Ambos seguiram a cartilha da diplomacia, mas as divergências entre os presidentes Jair Bolsonaro e Alberto Fernández ficaram explícitas nas entrelinhas dos discursos desta quinta-feira (2) durante o encontro de chefes de Estado da Cúpula do Mercosul. Em razão da pandemia, a reunião foi realizada pela primeira vez por videoconferência. Foi a primeira vez que os dois se encontratam, mesmo que virtualmente.
O presidente argentino falou antes do brasileiro. Com ênfase na integração, Fernández abordou três tópicos que soam como alfinetadas a Bolsonaro, com quem tem divergências ideológicas profundas. Ele não citou o presidente brasileiro em nenhum momento da fala.
1 - Fernández afirmou que diferenças que possam surgir no interior do bloco devem passar a um segundo plano.
- O importante é o desejo de nossos povos de vincular, acima dos governos, que ocasionalmente governam cada uma das nossas Repúblicas.
O que quis dizer: Fernández e Bolsonaro têm visões antagônicas sobre o Mercosul (para dizer o mínimo). Na fala, o argentino foi conciliador, pregando interesses comuns, apesar das rixas entre os dois. Fernández tem como vice-presidente Cristina Kirchner (ela e o marido, Néstor, comandaram a Casa Rosada durante os governos Luiz Inácio Lula da Silva e Dilma Rousseff no Brasil). Bolsonaro os considera comunistas (ainda que o comunismo passe ao largo do kirchnerismo).
Durante a campanha presidencial, em 2018, o então candidato Bolsonaro, em visita ao Rio Grande do Sul, disse que o Estado poderia se tornar "um novo Estado de Roraima", caso a dupla vencesse o pleito no país vizinho, em uma referência à crise na Venezuela e a consequente onda de refugiados que migram para o Brasil. Fernández participa do Grupo de Puebla, que reúne políticos de esquerda e serve de ponte internacional para Lula.
2 - Ao reafirmar a necessidade de integração regional, Fernández afirmou que a união dos povos precede a nossa posição "como governantes ocasionais".
O que quis dizer: mais uma vez, o argentino tentou encontrar pontos em comum, colocando interesses da região acima de divergências entre os líderes. O Planalto e o Itamaraty têm priorizado alinhamentos estratégicos bilaterais, como com os Estados Unidos.

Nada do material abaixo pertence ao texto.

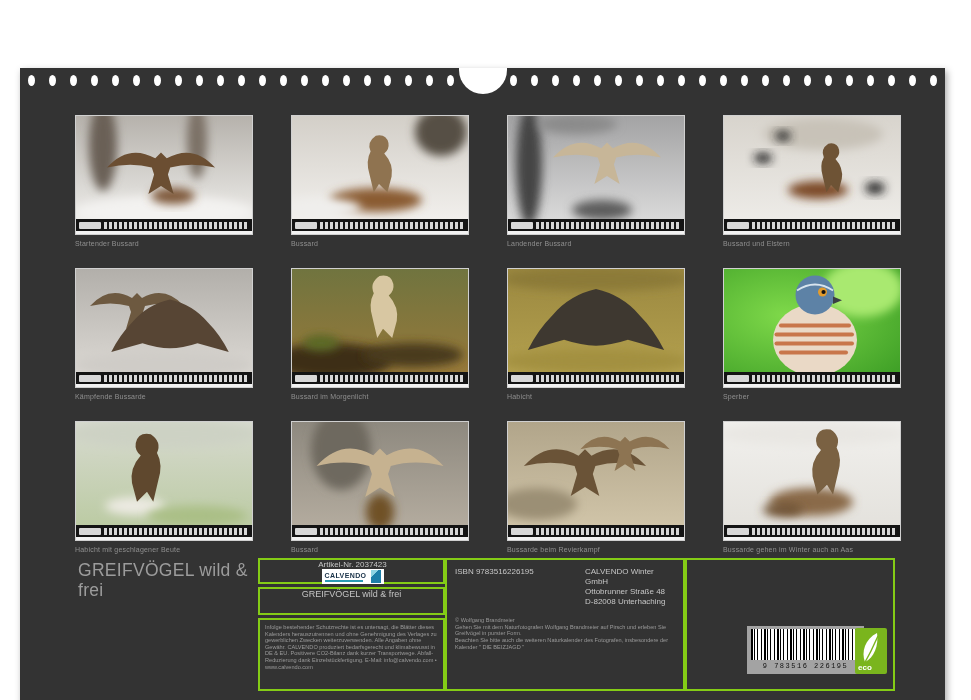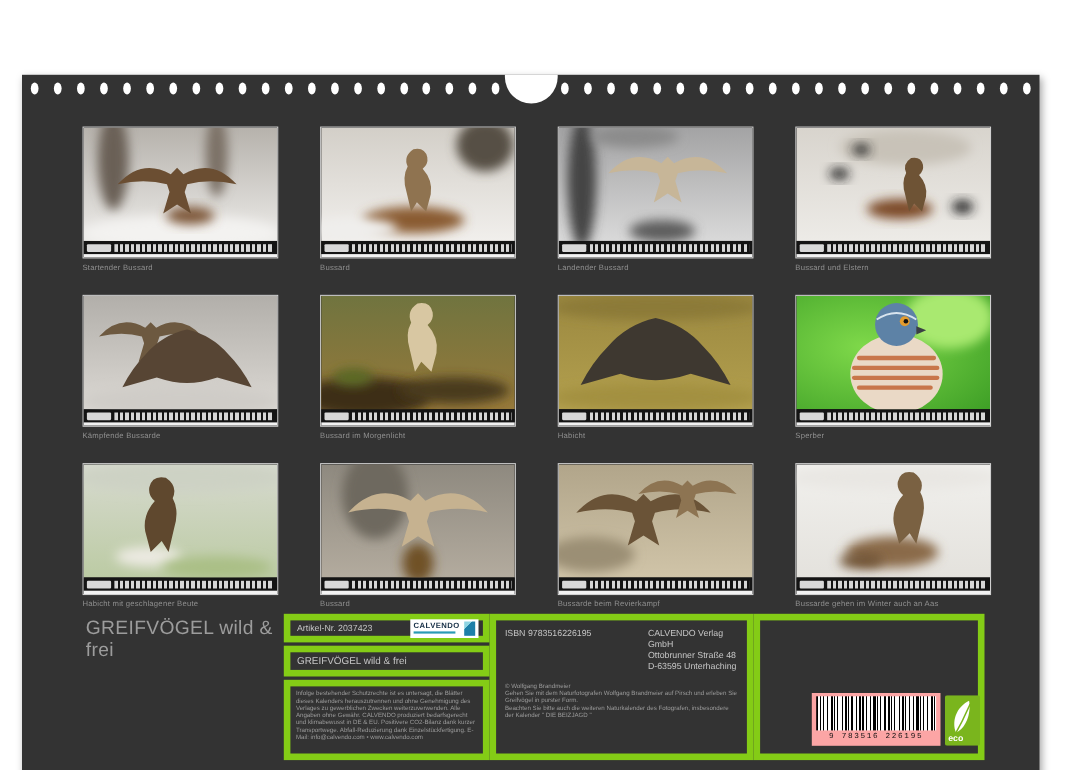"Artikel-Nr. 2037423" .box { border: 6px solid #84cc16 -> 2px solid #84cc16; flex-direction: none -> column }
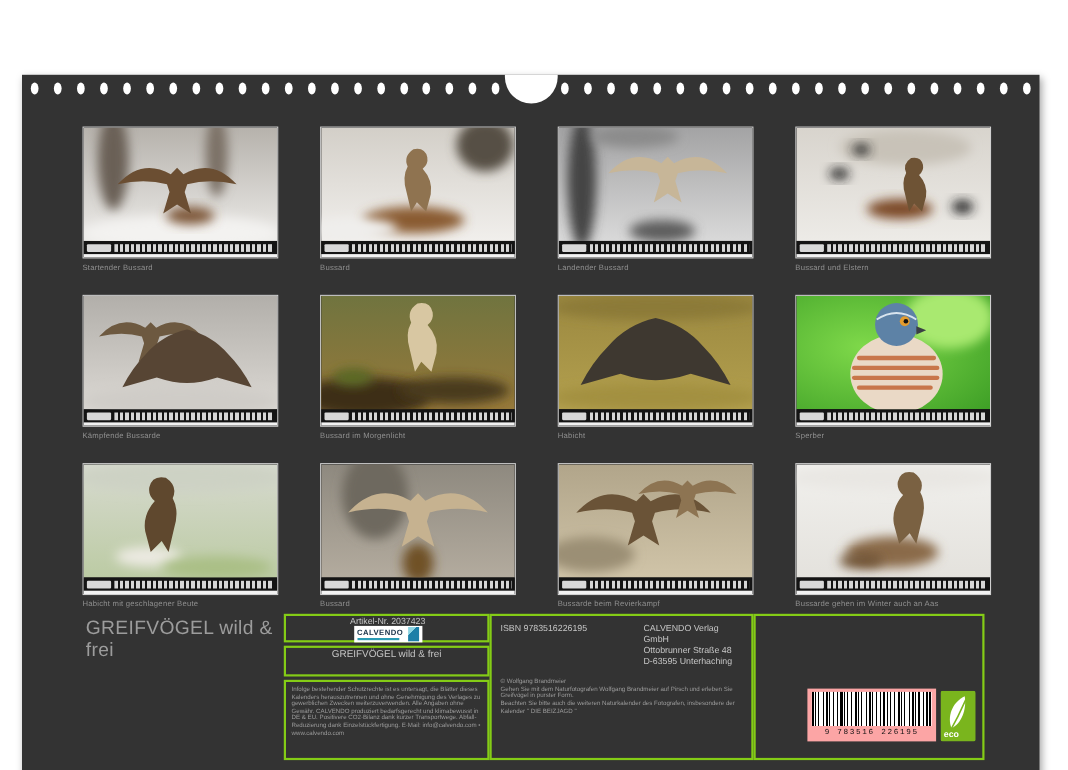"CALVENDO Verlag GmbH" span { text: Verlag -> Winter }
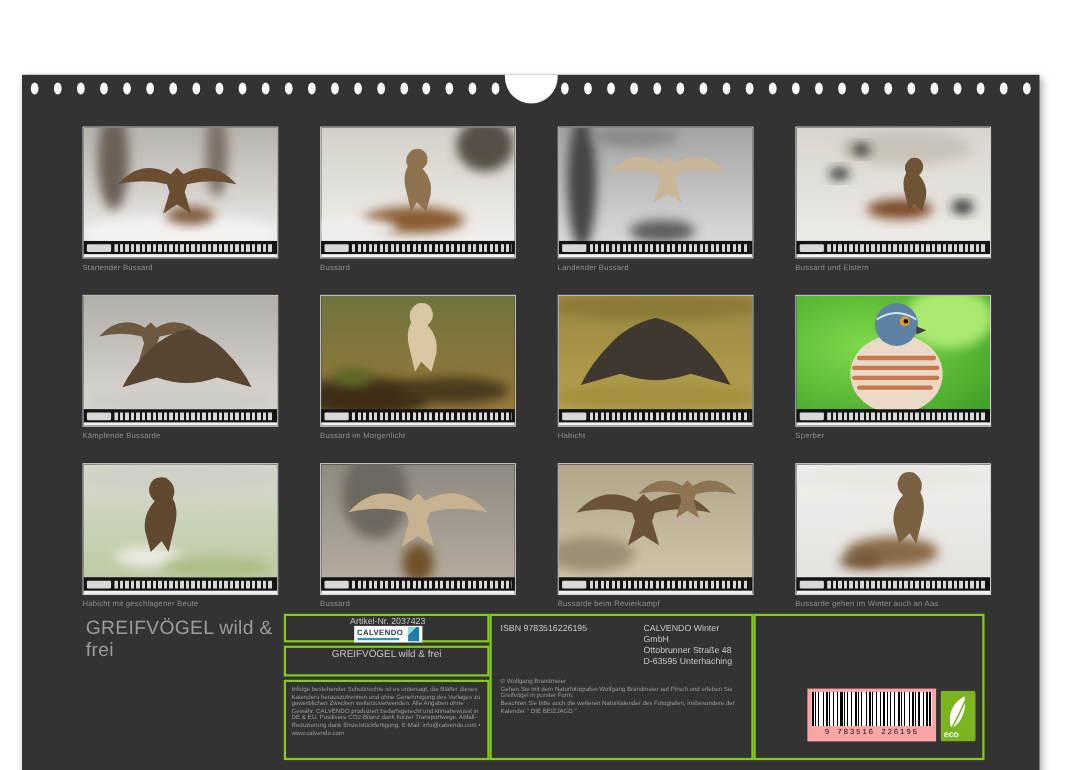"D-63595 Unterhaching" span { text: D-63595 -> D-82008 }
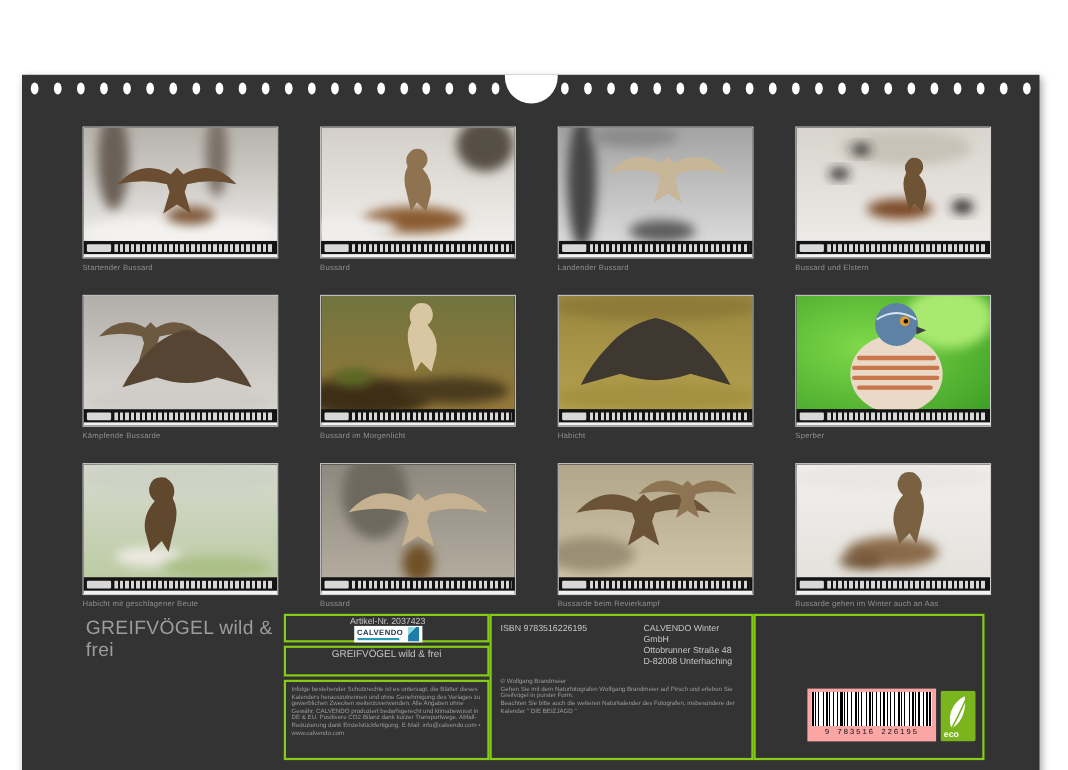"9 783516 226195" .bcpanel { background: #fca5a5 -> #a3a3a3; left: 47px -> 60px }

3 - Em outro trecho da fala, Fernández afirmou que o mundo se globalizou:
- Isso é fato. Brigar contra isso é bobeira, o que não é bobeira é ver como nos integramos a um mundo globalizado como região.
O que quis dizer: ao dizer que brigar contra a globalização é "bobeira", Fernández provocou o governo brasileiro, que, seguidamente, tem criticado o chamado "globalismo" (suposto movimento de esquerda que estaria impregnado nas relações internacionais e órgãos multilaterais, como as Nações Unidas.
Bolsonaro, na sequência, foi mais explícito nas alfinetadas ao argentino. Mas, ao contrário de Fernández, citou o colega. Mesmo que apenas nos cumprimentos iniciais. Em três pontos, provocou o vizinho.
1 - O brasileiro defendeu a revisão da Tarifa Externa Comum (TEC), usada nas relações comerciais entre o Mercosul e outros mercados. O Brasil busca abrir as negociações de livre comércio a outros países, como Vietnã, Coreia do Sul, Líbano e Canadá, reduzindo as alíquotas de importação.
- A reestruturação interna e a reforma da TEC são medidas indispensáveis para consolidar o Mercosul como fonte de prosperidade para nossos povos - disse.
O que quis dizer: O governo argentino puxa o freio de mão, preocupado em proteger sua indústria. Há poucos meses, anunciou que se retiraria das negociações em bloco para cuidar de sua economia.
2 - Antes de encerrar o discurso de seis minutos, Bolsonaro citou dois temas que são a pedra no sapato do Mercosul. O primeiro deles, a Venezuela.
- Estamos na expectativa de que (a Venezuela) retome o quanto antes o caminho da liberdade.
O que quis dizer: o governo argentino, ao contrário do Brasil, defende a permanência de Nicolás Maduro no poder e não reconhece Juan Guaidó, líder da oposição, como presidente do país.
3 - O segundo tema que Bolsonaro usou para alfinetar o vizinho foi a Bolívia. A presidente Jeanine Áñez, que assumiu o governo do país vizinho após a renúncia de Evo Morales, estava presente virtualmente no encontro como membro associado. O brasileiro lamentou que ela não tenha participado ativamente dos trabalhos realizados pelo Mercosul nos últimos seis meses.
O que quis dizer: o governo Fernández não reconhece Áñez como presidente da Bolívia. Morales está exilado na Argentina.